Exercise goal ▸ Starting at the first line of the entries below, please return exactly each line up to and including the one with "display: flex;"; pictures stay out.

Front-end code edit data
--------------------------------------------------

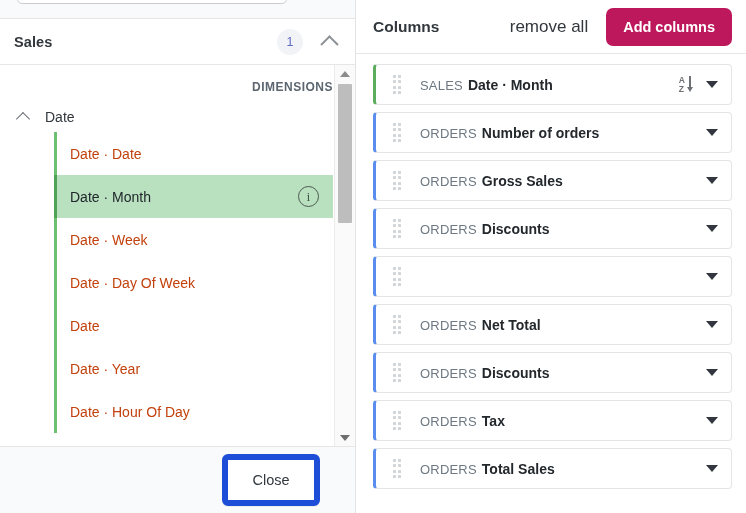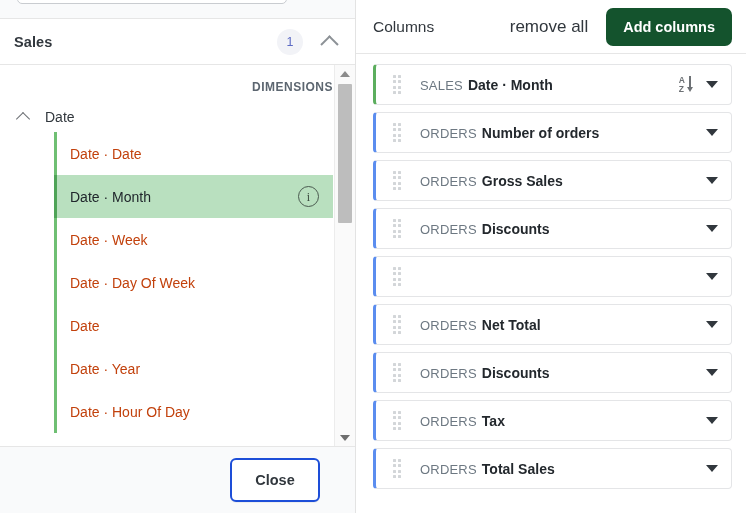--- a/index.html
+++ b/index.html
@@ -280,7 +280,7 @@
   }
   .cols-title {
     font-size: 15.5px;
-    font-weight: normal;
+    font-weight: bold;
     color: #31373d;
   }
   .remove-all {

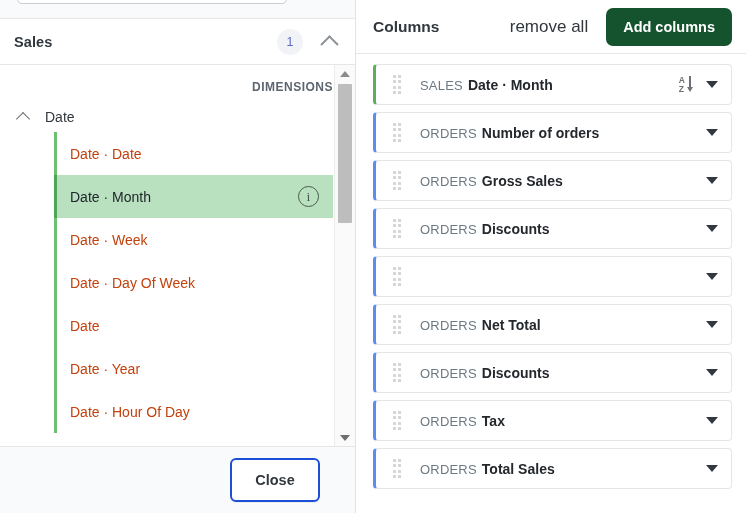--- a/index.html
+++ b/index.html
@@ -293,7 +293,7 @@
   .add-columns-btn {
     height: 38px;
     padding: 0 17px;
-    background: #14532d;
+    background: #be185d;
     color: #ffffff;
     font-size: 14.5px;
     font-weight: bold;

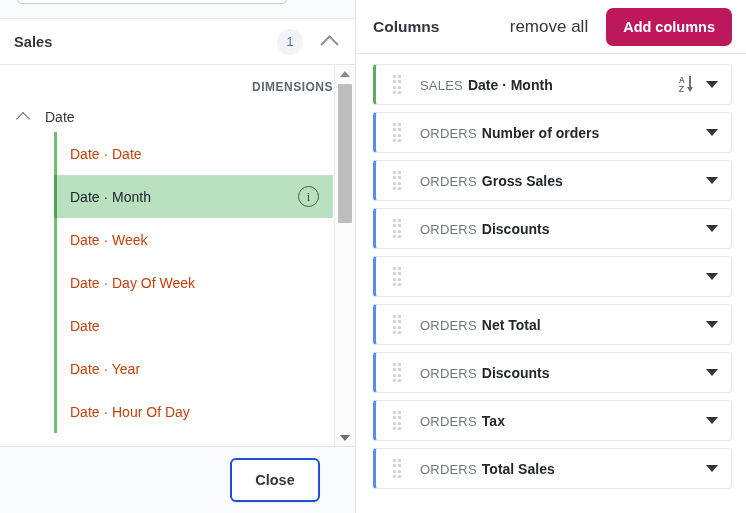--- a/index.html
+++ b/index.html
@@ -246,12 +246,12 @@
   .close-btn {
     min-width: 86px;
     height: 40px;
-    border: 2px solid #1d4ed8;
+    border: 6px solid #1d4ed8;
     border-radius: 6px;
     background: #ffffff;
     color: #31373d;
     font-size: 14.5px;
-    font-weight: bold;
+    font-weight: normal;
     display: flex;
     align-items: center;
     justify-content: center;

--------------------------------------------------

Answer section ▸
--- a/index.html
+++ b/index.html
@@ -280,7 +280,7 @@
   }
   .cols-title {
     font-size: 15.5px;
-    font-weight: normal;
+    font-weight: bold;
     color: #31373d;
   }
   .remove-all {

--- a/index.html
+++ b/index.html
@@ -293,7 +293,7 @@
   .add-columns-btn {
     height: 38px;
     padding: 0 17px;
-    background: #14532d;
+    background: #be185d;
     color: #ffffff;
     font-size: 14.5px;
     font-weight: bold;

--- a/index.html
+++ b/index.html
@@ -246,12 +246,12 @@
   .close-btn {
     min-width: 86px;
     height: 40px;
-    border: 2px solid #1d4ed8;
+    border: 6px solid #1d4ed8;
     border-radius: 6px;
     background: #ffffff;
     color: #31373d;
     font-size: 14.5px;
-    font-weight: bold;
+    font-weight: normal;
     display: flex;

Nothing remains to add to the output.